Lord Valentine’s impromptu recital came to a close as Vim posed his question, and silence filled the air.
“Please, Sophie?”
Vim was on his knees in the freezing darkness, and he reached for her. He reached out his arms for her just as she—thank God and all the angels—reached for him.
“Yes. Yes, Mr. Charpentier, I will be your Christmas, and you shall be mine, and Kit shall belong to us, and we shall belong to him, and my bro—”

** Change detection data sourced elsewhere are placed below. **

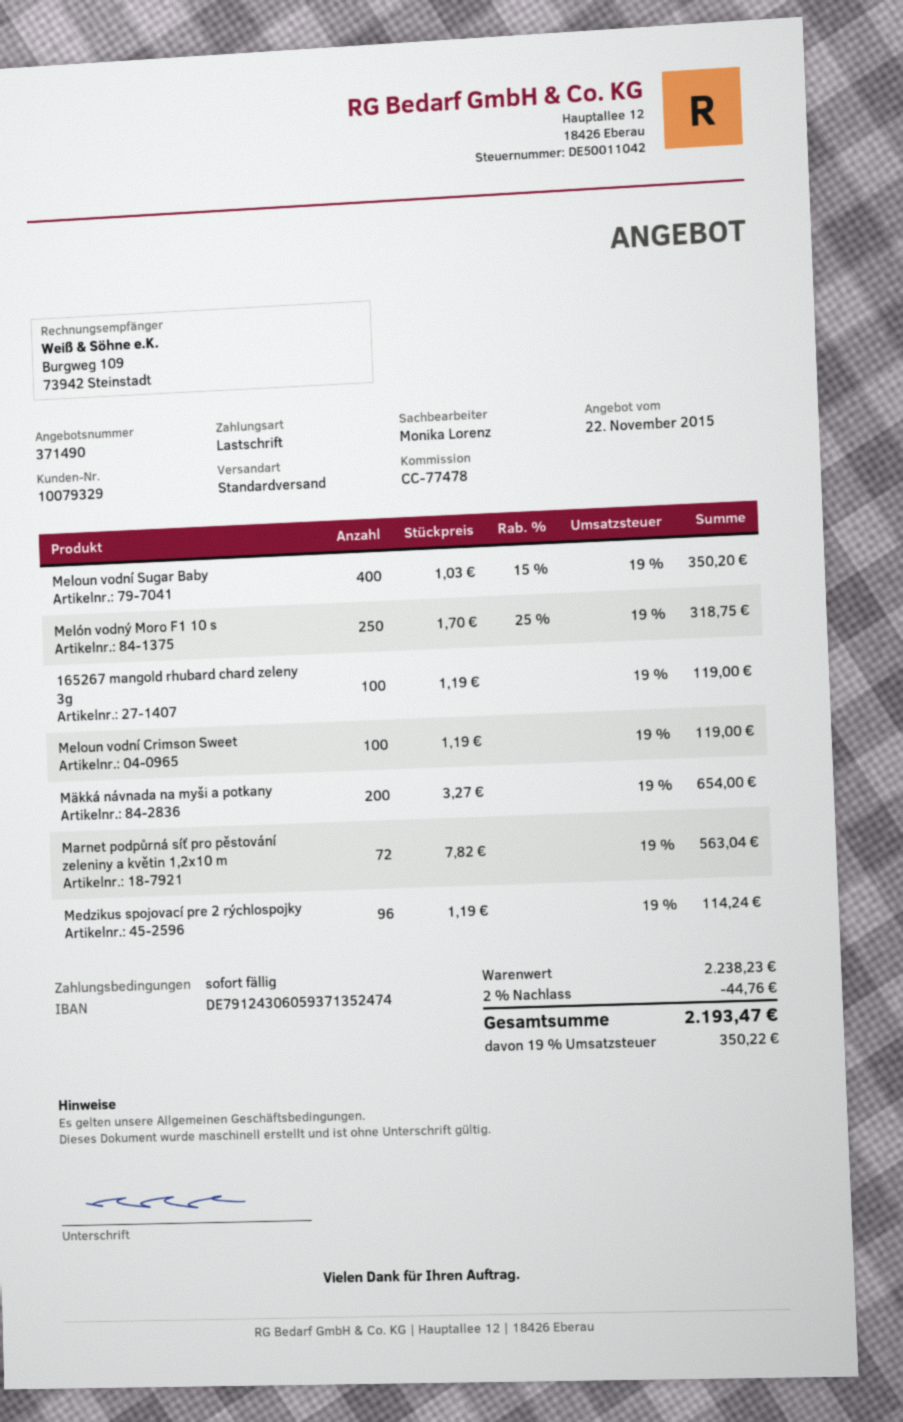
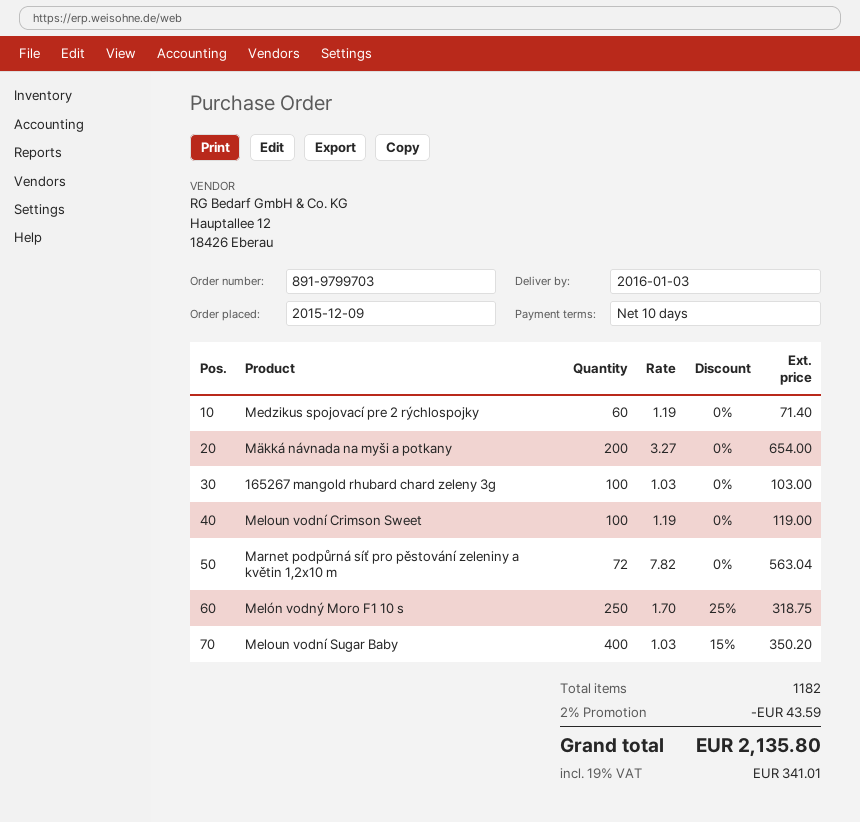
payment terms: on receipt -> 10 days
165267 mangold rhubard chard zeleny 3g: 100 x 1.19 = 119.00 -> 100 x 1.03 = 103.00
Medzikus spojovací pre 2 rýchlospojky: 96 x 1.19 = 114.24 -> 60 x 1.19 = 71.40
discount: 2% = 44.76 -> 2% = 43.59
tax: 19% = 350.22 -> 19% = 341.01
total: 2193.47 -> 2135.80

He growled as he hugged her to him, and now, over in the church, Valentine’s choice was an ebullient, thundering chorus from the old master’s oratorio:
“For unto us a child is born, unto us a son is given… unto us, a son is given.”
* * *
How long she stayed in Vim’s arms there on the miserable cold steps Sophie could not have said. Spring could have come and gone and still she’d be reeling with joy and relief and hope.
Most of all with hope.
“Are you bothering our sister?”
Sophie raised her head to peer over Vim’s shoulder. Valentine, Westhaven, and St. Just were standing not ten feet away, and she hadn’t even heard them. St. Just had posed the question in that particularly calm tone that meant his temper could soon make an appearance.
Vim helped her to her feet and yet he kept an arm around her shoulders too.
“He was not bothering me. If you three can’t tell the difference between a man bothering an unwilling woman and kissing his very own intended, then I pity your wives.”
St. Just’s expression didn’t change, though Valentine was grinning, and Westhaven was quietly beaming at her. “And what of the child?” St. Just asked. “Sindal, do your good intentions encompass the child, as well?”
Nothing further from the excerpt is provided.